> **EXERCISE DETAILS**
Every entry is to be returned unchanged, and no picture is to be included.

[DATA RECORDS Boundary: Start]

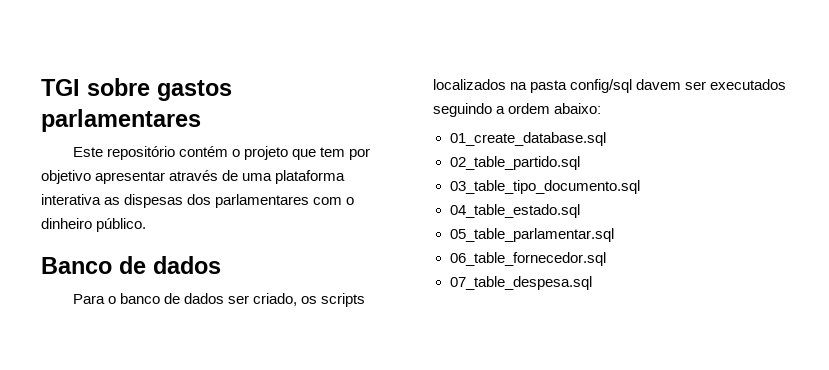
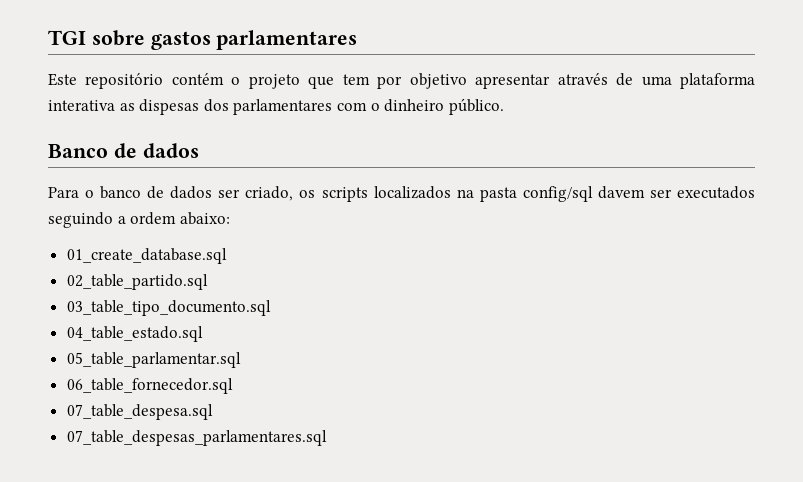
+ 07_table_despesas_parlamentares.sql

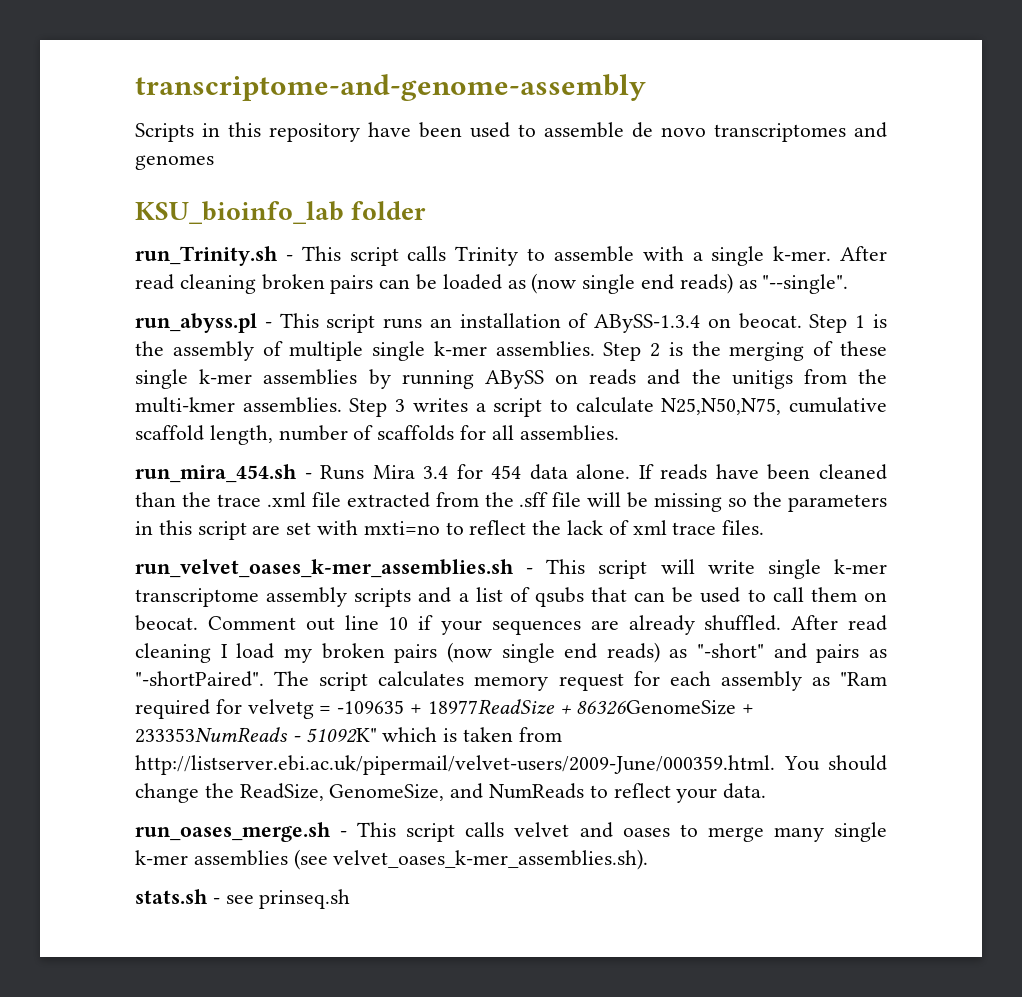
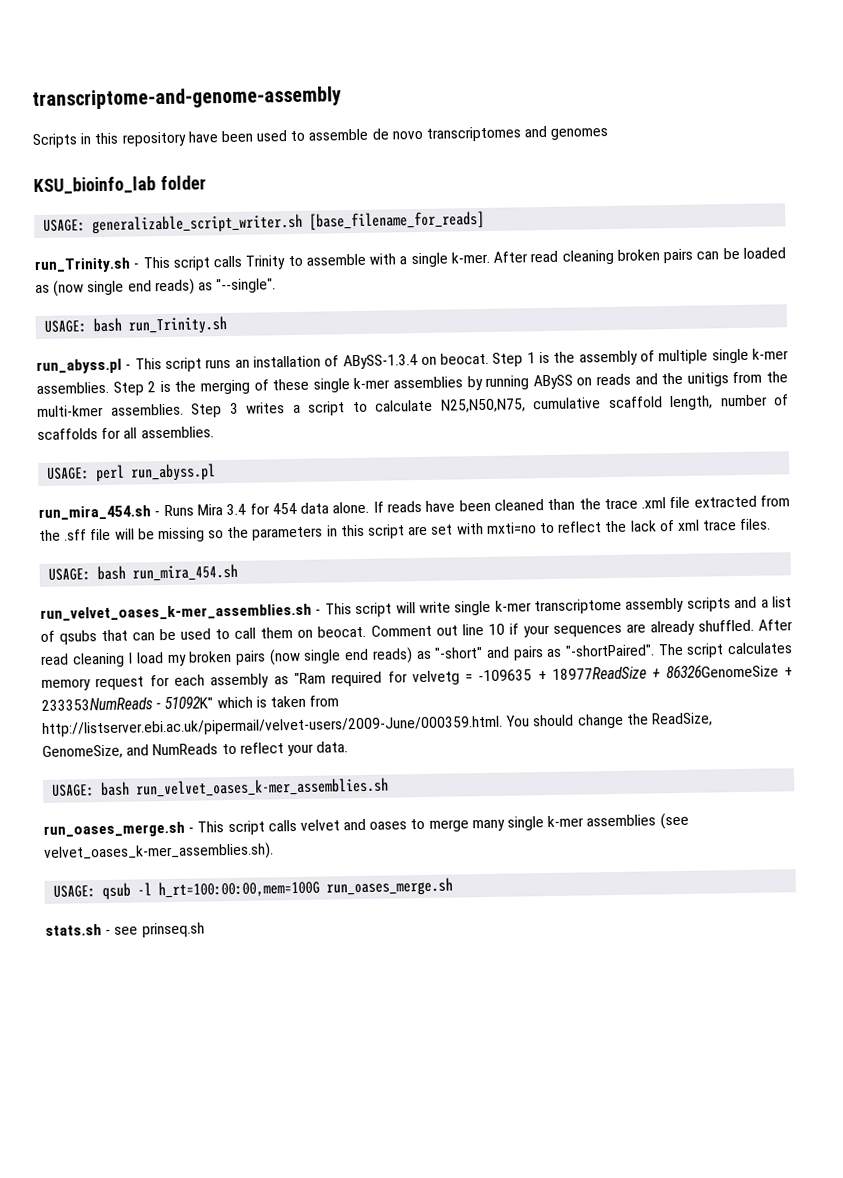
+ USAGE: generalizable_script_writer.sh [base_filename_for_reads]
+ USAGE: bash run_Trinity.sh
+ USAGE: perl run_abyss.pl
+ USAGE: bash run_mira_454.sh
+ USAGE: bash run_velvet_oases_k-mer_assemblies.sh
+ USAGE: qsub -l h_rt=100:00:00,mem=100G run_oases_merge.sh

[DATA RECORDS Boundary: End]

> **YOUR SOLUTION**
+ 07_table_despesas_parlamentares.sql

+ USAGE: generalizable_script_writer.sh [base_filename_for_reads]
+ USAGE: bash run_Trinity.sh
+ USAGE: perl run_abyss.pl
+ USAGE: bash run_mira_454.sh
+ USAGE: bash run_velvet_oases_k-mer_assemblies.sh
+ USAGE: qsub -l h_rt=100:00:00,mem=100G run_oases_merge.sh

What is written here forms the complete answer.